Originally posted here: https://theotherside.timsbrannan.com/2021/09/review-hr1-vikings-campaign-sourcebook.html

HR1 Vikings Campaign Sourcebook (AD&D 2nd Edition)

For today's review, I am only going to consider the PDF version of this book from DriveThruRPG. I lost or sold back my original in one of my moves or collection downsize. I will mention details from the physical book as I remember it, but my focus is on the PDF for the details. In most cases the material is 100% the same, the difference coming from the fold-out map, which is separate pages in the pdf.

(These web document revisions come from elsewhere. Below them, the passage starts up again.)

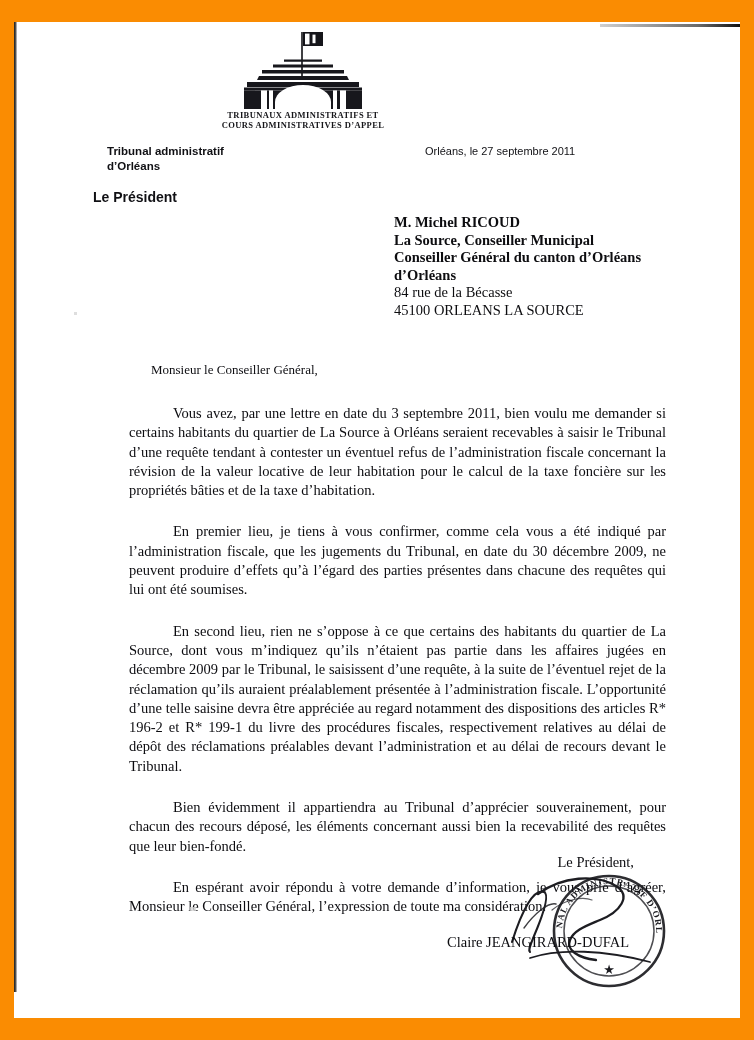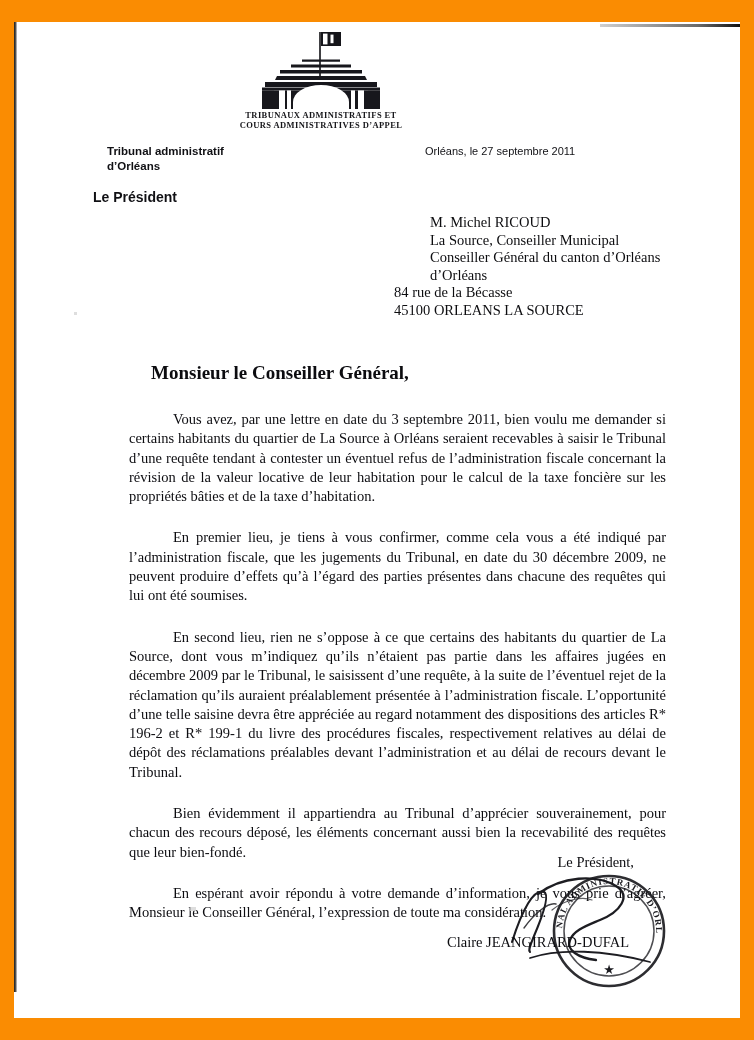--- a/index.html
+++ b/index.html
@@ -54,21 +54,20 @@
     background: linear-gradient(to right, #cfcfcf 0%, #6a6a6a 70%, #111 100%);
   }
 
   
   #letterhead {
     position: absolute;
     left: 0;
     top: 6px;
     width: 578px;
     text-align: center;
-    padding-left: 18px;
   }
   #emblem {
     display: block;
     margin: 0 auto;
   }
   .emblem-caption {
     font-family: "Liberation Serif", serif;
     font-size: 8.5px;
     font-weight: bold;
     letter-spacing: 0.4px;
@@ -111,43 +110,41 @@
   #recipient-block {
     position: absolute;
     left: 380px;
     top: 192px;
     width: 330px;
     color: #0d0d10;
   }
   .recipient-strong {
     font-family: "Liberation Serif", serif;
     font-size: 14.5px;
-    font-weight: normal;
+    font-weight: bold;
     line-height: 17.5px;
-    margin-left: 36px;
   }
   .recipient-plain {
     font-family: "Liberation Serif", serif;
     font-size: 14.5px;
     line-height: 17.5px;
   }
 
   
   #body-block {
     position: absolute;
     left: 115px;
     top: 340px;
     width: 537px;
     color: #0c0c10;
   }
   #salutation {
     font-family: "Liberation Serif", serif;
-    font-size: 19px;
+    font-size: 13px;
     margin: 0 0 26px 22px;
-    font-weight: bold;
   }
   .body-par {
     font-family: "Liberation Serif", serif;
     font-size: 14.5px;
     line-height: 19.3px;
     text-align: justify;
     text-indent: 44px;
     margin: 0 0 22px 0;
     hyphens: none;
   }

HR1: Vikings Campaign Sourcebook (1992), by David "Zeb" Cook. Illustrations by Ned Dameron and cartography by David C. Sutherland III. 96 pages, black & white with full-color maps.

The first book of the Historical Reference series covers the Viking raiders of Scandinavia. It is not a separate game world per se, since it deals with Pagan Europe after the fall of Rome, but it is a fantastical Europe where dragons fill the seas, troll-blooded humans walk among us, and somewhere out there in the wilderness, a one-eyed man wanders the land.

Chapter 1: Introduction

This chapter covers the very basics, starting off with what people usually get wrong about the Vikings. These guys are not Hägar the Horrible or even the interpretations of Wagner. They do point out that "Vikings" are also not really a people, but a lifestyle that some people engaged in.

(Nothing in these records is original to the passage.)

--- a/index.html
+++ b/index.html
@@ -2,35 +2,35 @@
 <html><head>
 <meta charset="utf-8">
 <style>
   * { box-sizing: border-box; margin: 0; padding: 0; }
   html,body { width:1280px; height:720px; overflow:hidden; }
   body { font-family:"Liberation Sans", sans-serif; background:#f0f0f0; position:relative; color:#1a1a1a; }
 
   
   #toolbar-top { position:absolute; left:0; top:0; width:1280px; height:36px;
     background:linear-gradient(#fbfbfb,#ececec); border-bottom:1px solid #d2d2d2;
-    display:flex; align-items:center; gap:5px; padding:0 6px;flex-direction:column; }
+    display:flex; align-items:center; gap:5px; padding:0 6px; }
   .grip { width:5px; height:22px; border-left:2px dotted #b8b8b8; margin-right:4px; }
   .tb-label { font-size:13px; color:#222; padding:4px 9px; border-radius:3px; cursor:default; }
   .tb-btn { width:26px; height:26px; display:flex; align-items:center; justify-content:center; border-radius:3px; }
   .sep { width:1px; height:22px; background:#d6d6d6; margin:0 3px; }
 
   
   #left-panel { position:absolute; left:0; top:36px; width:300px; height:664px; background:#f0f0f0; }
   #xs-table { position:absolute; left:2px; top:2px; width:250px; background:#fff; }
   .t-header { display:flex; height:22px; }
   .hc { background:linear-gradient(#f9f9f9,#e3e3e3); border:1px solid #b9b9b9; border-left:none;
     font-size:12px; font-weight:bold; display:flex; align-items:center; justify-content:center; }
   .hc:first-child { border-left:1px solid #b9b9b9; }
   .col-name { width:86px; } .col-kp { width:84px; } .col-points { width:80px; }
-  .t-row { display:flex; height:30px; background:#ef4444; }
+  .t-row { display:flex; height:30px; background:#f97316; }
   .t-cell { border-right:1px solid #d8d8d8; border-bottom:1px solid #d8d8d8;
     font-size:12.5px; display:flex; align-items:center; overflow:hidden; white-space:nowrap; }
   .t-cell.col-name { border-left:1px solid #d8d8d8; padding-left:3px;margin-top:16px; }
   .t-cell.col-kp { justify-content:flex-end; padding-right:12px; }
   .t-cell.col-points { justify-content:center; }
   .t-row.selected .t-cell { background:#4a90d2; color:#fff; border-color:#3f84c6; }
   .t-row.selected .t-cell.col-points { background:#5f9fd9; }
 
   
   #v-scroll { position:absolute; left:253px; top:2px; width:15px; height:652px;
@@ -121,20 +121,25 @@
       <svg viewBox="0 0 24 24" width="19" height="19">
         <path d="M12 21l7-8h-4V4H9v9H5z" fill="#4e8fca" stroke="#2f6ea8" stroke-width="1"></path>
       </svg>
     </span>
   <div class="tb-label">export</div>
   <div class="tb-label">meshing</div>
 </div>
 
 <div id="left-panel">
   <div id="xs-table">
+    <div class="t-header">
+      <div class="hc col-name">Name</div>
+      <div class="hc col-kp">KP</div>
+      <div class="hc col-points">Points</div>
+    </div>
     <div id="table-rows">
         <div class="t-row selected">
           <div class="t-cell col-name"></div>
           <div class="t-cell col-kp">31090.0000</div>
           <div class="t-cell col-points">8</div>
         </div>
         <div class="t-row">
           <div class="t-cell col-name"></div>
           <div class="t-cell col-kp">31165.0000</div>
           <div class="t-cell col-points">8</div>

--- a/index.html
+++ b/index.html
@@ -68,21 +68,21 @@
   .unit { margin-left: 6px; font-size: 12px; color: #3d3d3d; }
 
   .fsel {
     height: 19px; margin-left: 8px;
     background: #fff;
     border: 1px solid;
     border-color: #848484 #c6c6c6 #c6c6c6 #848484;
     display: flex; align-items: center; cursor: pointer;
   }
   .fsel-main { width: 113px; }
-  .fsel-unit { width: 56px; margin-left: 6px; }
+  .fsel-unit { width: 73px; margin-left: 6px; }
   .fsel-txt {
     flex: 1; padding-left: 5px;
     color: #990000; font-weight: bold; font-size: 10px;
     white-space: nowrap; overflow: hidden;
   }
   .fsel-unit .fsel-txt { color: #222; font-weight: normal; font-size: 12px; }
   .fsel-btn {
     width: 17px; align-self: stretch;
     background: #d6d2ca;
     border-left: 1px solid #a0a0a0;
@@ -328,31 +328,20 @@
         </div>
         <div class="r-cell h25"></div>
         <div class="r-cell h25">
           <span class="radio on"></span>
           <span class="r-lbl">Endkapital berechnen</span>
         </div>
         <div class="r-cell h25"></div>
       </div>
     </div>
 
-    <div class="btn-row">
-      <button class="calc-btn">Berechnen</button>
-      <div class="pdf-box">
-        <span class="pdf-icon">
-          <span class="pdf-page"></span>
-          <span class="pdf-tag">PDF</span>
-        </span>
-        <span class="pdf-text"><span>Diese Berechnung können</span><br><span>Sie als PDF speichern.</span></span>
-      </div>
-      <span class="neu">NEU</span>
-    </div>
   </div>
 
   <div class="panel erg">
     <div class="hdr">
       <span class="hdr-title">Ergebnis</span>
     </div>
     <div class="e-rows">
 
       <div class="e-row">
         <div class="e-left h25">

This section also covers how to use this book, specifically how to use this book about Vikings and the history of their raids with the AD&D 2nd Rules. We get into more specific details in the next chapters.

Chapter 2: A Mini-Course of Viking History

Starting with the raid at Lindisfarne in 793 CE the book covers a very basic history of the Northmen's lands, the lands they raided, and their culture and history. The focus here though is through the lens of an AD&D game, not a historical introduction. The book is clear on this.

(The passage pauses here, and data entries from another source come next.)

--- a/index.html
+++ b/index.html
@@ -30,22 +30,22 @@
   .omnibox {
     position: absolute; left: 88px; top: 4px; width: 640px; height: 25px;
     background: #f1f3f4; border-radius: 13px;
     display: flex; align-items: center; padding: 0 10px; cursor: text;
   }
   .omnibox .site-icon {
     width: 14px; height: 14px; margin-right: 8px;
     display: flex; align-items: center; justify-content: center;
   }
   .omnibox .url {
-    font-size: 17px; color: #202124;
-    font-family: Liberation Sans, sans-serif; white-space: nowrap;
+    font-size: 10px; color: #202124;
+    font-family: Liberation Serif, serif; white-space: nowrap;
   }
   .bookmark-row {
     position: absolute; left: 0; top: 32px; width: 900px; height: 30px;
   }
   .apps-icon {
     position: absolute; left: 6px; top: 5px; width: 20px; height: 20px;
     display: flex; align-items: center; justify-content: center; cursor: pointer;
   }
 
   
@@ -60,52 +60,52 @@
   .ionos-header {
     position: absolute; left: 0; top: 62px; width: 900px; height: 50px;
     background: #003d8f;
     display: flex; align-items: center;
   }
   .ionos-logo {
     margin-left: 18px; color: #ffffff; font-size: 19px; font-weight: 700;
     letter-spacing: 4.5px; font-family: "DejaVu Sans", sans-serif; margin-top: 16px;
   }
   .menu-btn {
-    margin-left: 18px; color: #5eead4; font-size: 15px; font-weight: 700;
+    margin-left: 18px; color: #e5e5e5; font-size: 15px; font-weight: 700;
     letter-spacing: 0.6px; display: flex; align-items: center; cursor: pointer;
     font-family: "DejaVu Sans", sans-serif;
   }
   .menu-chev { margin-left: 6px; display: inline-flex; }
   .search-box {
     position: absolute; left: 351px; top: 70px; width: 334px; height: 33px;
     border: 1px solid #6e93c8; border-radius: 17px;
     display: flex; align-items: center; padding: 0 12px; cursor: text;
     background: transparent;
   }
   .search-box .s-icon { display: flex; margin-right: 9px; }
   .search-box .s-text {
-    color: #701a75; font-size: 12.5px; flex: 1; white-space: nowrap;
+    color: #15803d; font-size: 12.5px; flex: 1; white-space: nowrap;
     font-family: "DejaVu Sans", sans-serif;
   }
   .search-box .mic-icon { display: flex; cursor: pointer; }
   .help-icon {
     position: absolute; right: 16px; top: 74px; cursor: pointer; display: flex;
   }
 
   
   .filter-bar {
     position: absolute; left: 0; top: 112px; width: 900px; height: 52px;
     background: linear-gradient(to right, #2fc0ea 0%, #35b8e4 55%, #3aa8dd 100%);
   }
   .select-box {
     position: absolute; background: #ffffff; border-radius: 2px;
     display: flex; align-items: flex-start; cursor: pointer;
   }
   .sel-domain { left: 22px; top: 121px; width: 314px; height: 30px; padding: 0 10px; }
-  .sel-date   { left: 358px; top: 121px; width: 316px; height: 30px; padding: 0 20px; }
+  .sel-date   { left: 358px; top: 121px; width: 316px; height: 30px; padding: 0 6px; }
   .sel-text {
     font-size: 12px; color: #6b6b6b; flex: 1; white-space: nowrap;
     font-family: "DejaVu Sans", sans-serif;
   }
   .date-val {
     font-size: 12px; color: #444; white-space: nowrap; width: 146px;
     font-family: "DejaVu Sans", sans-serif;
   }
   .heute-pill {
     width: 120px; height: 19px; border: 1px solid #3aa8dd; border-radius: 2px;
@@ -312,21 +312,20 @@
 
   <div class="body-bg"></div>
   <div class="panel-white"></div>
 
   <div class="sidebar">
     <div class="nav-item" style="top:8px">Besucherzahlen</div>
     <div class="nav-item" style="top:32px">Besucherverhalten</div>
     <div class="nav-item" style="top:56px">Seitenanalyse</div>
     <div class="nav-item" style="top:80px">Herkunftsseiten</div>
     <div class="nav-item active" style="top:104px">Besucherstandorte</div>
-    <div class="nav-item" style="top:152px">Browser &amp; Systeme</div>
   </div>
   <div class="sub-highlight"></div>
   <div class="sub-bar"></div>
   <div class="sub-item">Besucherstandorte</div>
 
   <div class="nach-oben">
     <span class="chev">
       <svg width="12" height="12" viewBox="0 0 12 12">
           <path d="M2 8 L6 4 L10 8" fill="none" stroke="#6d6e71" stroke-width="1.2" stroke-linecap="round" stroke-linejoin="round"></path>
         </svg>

Details are given, with maybe extra focus on England and France (though they are not called that yet) but that is fine. There is a very nice timeline running across the top of the pages of this chapter that is rather handy. The time period, roughly 800 to 1100 CE agrees with most of the scholarship on "Viking History" so that works fine for here as well.

There is a nice list of settlements and cities the Vikings targeted. Not a full list, but it gives you an idea of how much of Europe, Northern Africa, and even parts of Asia the Vikings would roam.

There is a page or so of suggested readings. Likely the best at the time. The chapter does set you nicely to explore these ideas further.

Chapter 3: Of Characters and Combat

Here we get into game writing proper. We start with what races you will find in a Viking-themed campaign. Obviously, we are talking mostly humans here. Humans can gain a "Gift" something that makes them special such as "Rune Lore" or "Bad Luck" or even a Seer. There is a new "race" the Troll-born. These are stronger than average humans due to troll-blood in their veins. They get a +1 to Strength, Constitution and Intelligence but a -1 to Wisdom and a -2 to Charisma. They have Infravision and are limited to 15th level in their classes. They are not born with Gifts.

Next, we cover the changes to the Character Classes from the PHB. Fighters on the whole tend to be unchanged as are Rangers and Thieves. Classes not allowed are Clerics, Paladins, Druids, and Wizards, though specialty mages are allowed if they are Conjurers, Diviners, Enchanters, Illusionists, Necromancers. While this could be a negative for some I like the idea of limiting classes for specific campaigns. Two new sub-classes of the Warrior are added, the Berserker and the Runecaster. Both do pretty much what you might suspect they do. The berserker is actually rather cool and while the obvious roots here are the barbarian and berserker monster from AD&D 1, there is enough here to make it work and be interesting too. Runecasters know runes as detailed in the next chapter.

The "forbidden" classes can be played, if they are outsiders.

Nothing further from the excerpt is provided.